Virginia Woolf says that “however pointless” her story about the train journey from Richmond to Waterloo might be, it at least “has the merit of being true.” Masters describes an exquisite moment of pointlessness, when he is sitting in a Suffolk wood reading one of Not-Mary’s diaries and hears a “leafy unwrapping sound.” He looks up to see eight deer that have drawn close to him. They nibble at some grass and then move off. “Nothing exciting had happened with the deer. They had just been there, true things, thinking themselves alone. [Not-Mary] is also a true thing.”

The “there-ness” of Not-Mary’s written record of her experience is the secret of its truth and meaning. It is the writing of a woman without qualities, an ordinary person writing about her ordinary life in the present moment. Her diary ought to answer to the modernists’ ideal: the capture of “real” life and experience. But Woolf never expected her putative Mrs. Brown to be writing her own story, any more than Molly Bloom was writing hers. Here is the central paradox of the modernist project: the fascination with the ordinary experiences of the masses in tension with fears about democracy and the potential unleashing of banality and ignorance. Those fears were elitist, but there was also genuine trepidation about the populism and fascism of the 1920s and 1930s. It is perhaps less easy to dismiss them just now than it might have been for late 20th-century critics of modernism.

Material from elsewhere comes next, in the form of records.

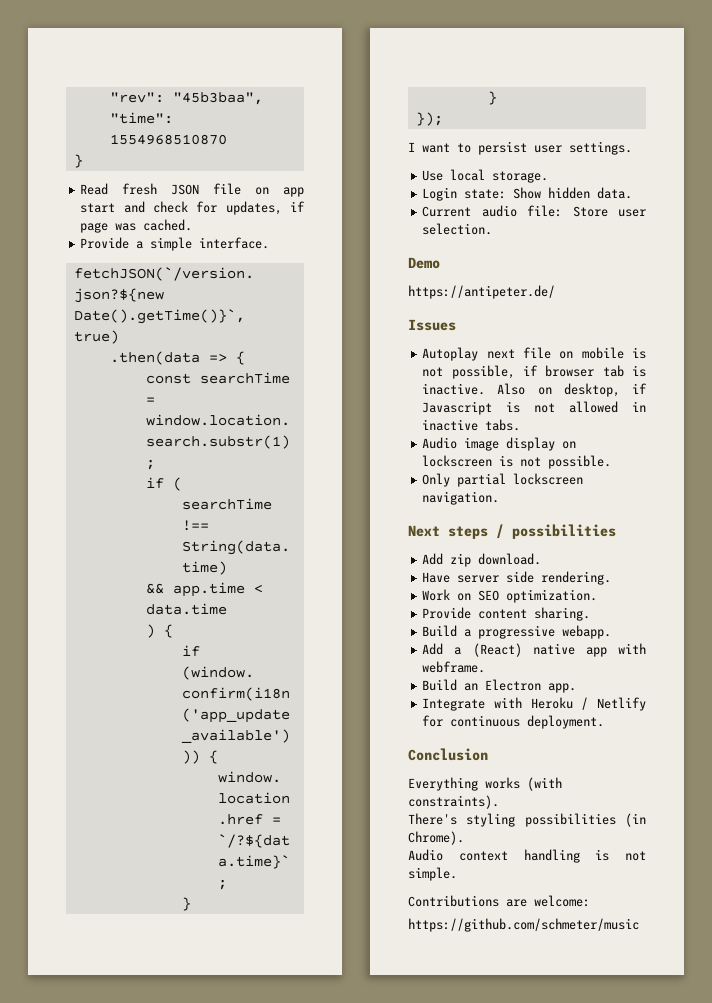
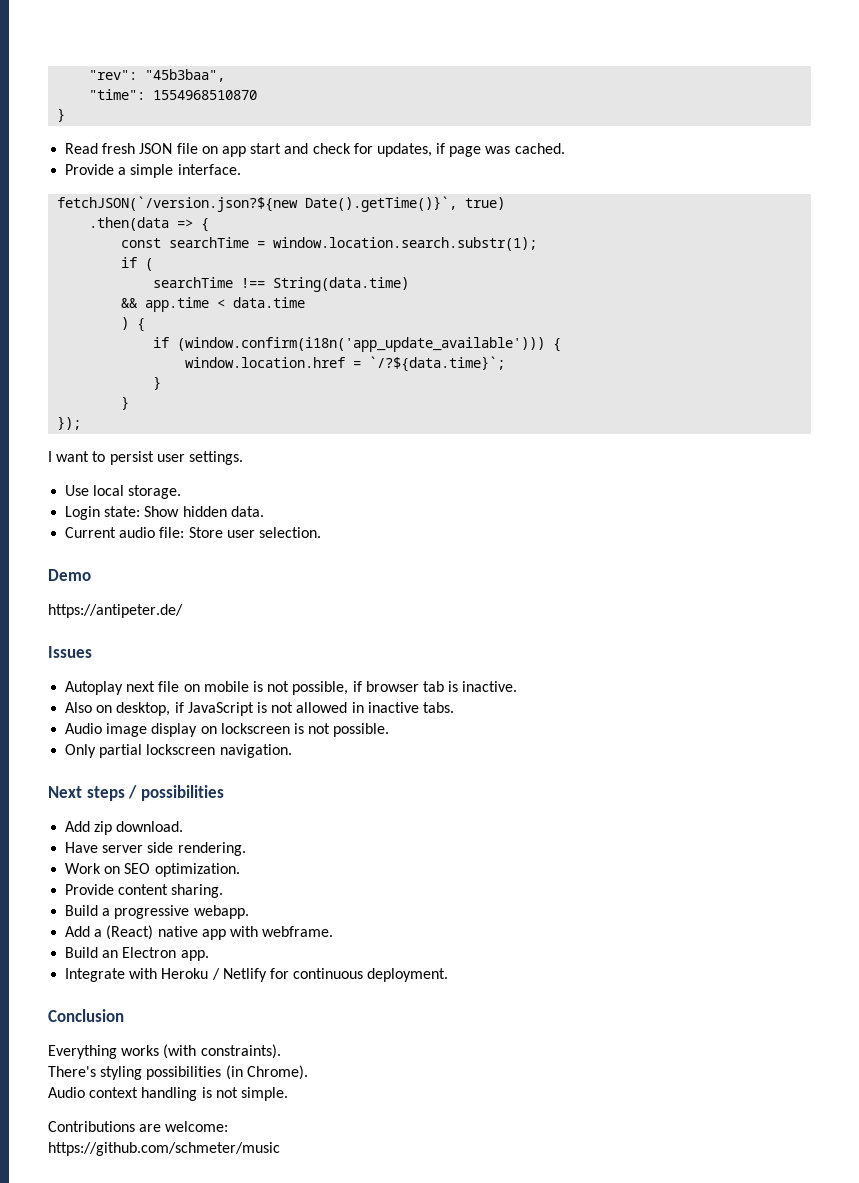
- Autoplay next file on mobile is not possible, if browser tab is inactive. Also on desktop, if Javascript is not allowed in inactive tabs.
+ Autoplay next file on mobile is not possible, if browser tab is inactive.
+ Also on desktop, if JavaScript is not allowed in inactive tabs.

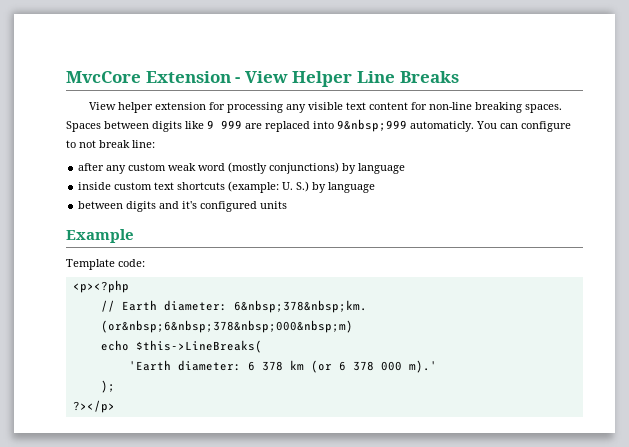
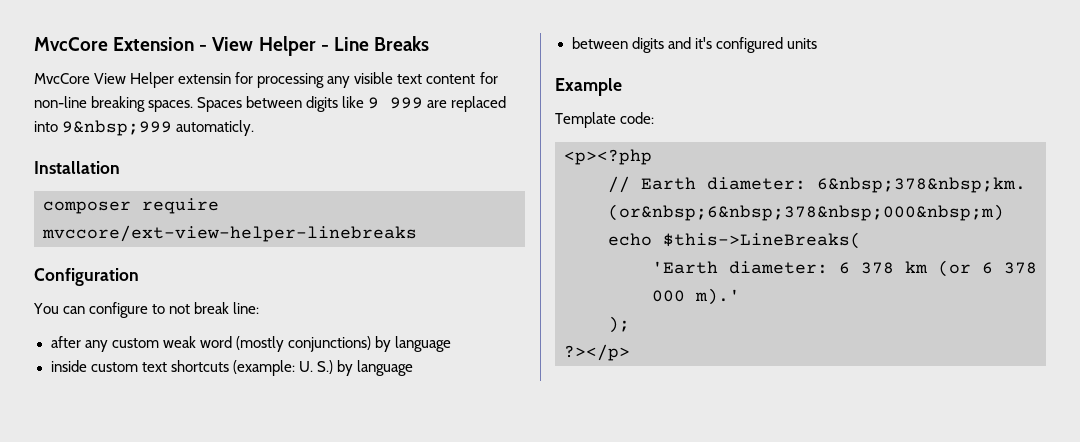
- MvcCore Extension - View Helper Line Breaks
+ MvcCore Extension - View Helper - Line Breaks
- View helper extension for processing any visible text content for non-line breaking spaces.
+ MvcCore View Helper extensin for processing any visible text content for non-line breaking spaces.
- Spaces between digits like 9 999 are replaced into 9&nbsp;999 automaticly. You can configure to not break line:
+ Spaces between digits like 9 999 are replaced into 9&nbsp;999 automaticly.
+ Installation
+ composer require mvccore/ext-view-helper-linebreaks
+ Configuration
+ You can configure to not break line:

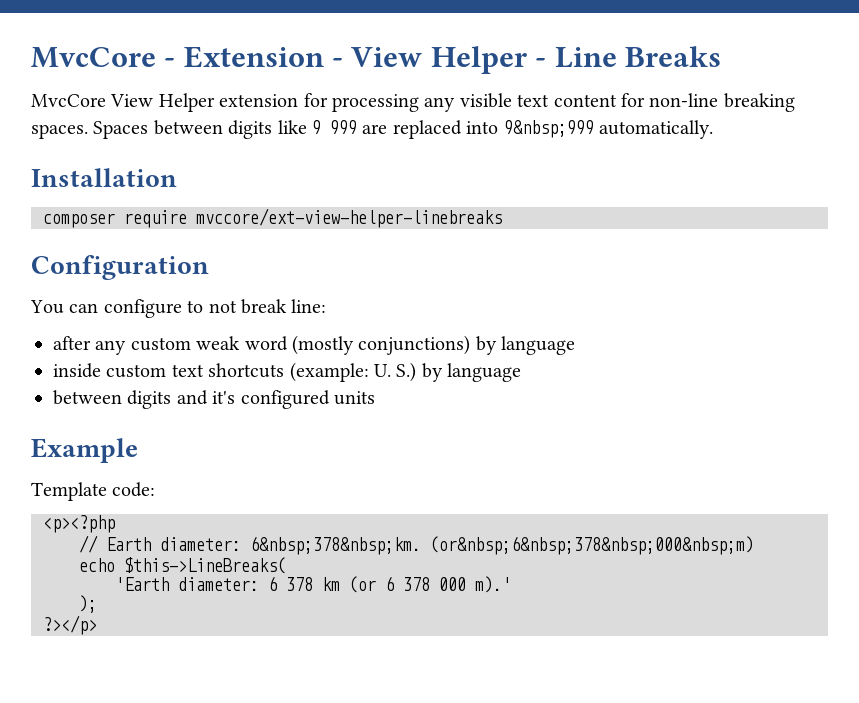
- MvcCore Extension - View Helper - Line Breaks
+ MvcCore - Extension - View Helper - Line Breaks
- MvcCore View Helper extensin for processing any visible text content for non-line breaking spaces.
+ MvcCore View Helper extension for processing any visible text content for non-line breaking spaces.
- Spaces between digits like 9 999 are replaced into 9&nbsp;999 automaticly.
+ Spaces between digits like 9 999 are replaced into 9&nbsp;999 automatically.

Both these delicately written books reflect on the contradictions and risks of their own biographical practice. They think about the ways that fiction, biography, and history are not distinct genres. “There is something very appealing about this constant failure of biography,” says Masters, reflecting on everything he has got wrong and mis-imagined about the true identity of Not-Mary. “Wouldn’t all biographies be better if they gave up trying to fix the person they’re writing about, and confined themselves to his glints and reflections,” he asks, putting one in mind of Woolf’s own experiment in indirect biography, Jacob’s Room.8 It is impossible to sum up, as Gould suggested one could, “the whole story of man.” Or woman. But summing up is not the point. Masters understands that “the only moment that ever matters to [the diarist, Not-Mary]” is “Now,” the evanescent present moment. Gould’s dream of contemporary history is equally made up of fleeting fragments of overheard conversations in bars and on trains. Both these books ultimately document what Woolf described in Mrs. Dalloway: the curious way that life has, however pointlessly, however painfully, “of adding day to day.”9

  1. Virginia Woolf, “Character in Fiction,” in Virginia Woolf: Selected Essays, edited by David Bradshaw (Oxford University Press, 2008), p. 42.
  2. See Joseph Mitchell, “Professor Sea Gull,” New Yorker, December 12, 1942, and Mitchell, “Joe Gould’s Secret,” New Yorker, September 19 and 26, 1964.
  3. Mitchell, “Professor Seagull.”
  4. Milan Kundera, The Book of Laughter and Forgetting, translated by Michael Henry Heim (Penguin, 1981), p. 92.
  5. John M. Murry, review of Ulysses, by James Joyce, Nation & Athenaeum, April 22, 1922. Reprinted in James Joyce: The Critical Heritage: Volume 1, 1907–1927, edited by Robert H. Deming (Routledge, 1970), p. 197.
  6. Arnold Bennett, “James Joyce’s Ulysses,” review of Ulysses, by James Joyce, Outlook, April 29, 1922. Reprinted in Deming, James Joyce, pp. 219–22, p. 221. Holbrook Jackson, “Ulysses à la Joyce,” review of Ulysses, by James Joyce, To-Day, June 1922. Reprinted in Deming, James Joyce, p. 198.
  7. Richard Ellmann, James Joyce (Oxford University Press, 1982), p. 529.
  8. Alexander Masters, The Genius in my Basement: The Biography of a Happy Man (Fourth Estate, 2011), p. 8.
  9. Virginia Woolf, Mrs. Dalloway (1925; Penguin Classics, 2000), p. 71.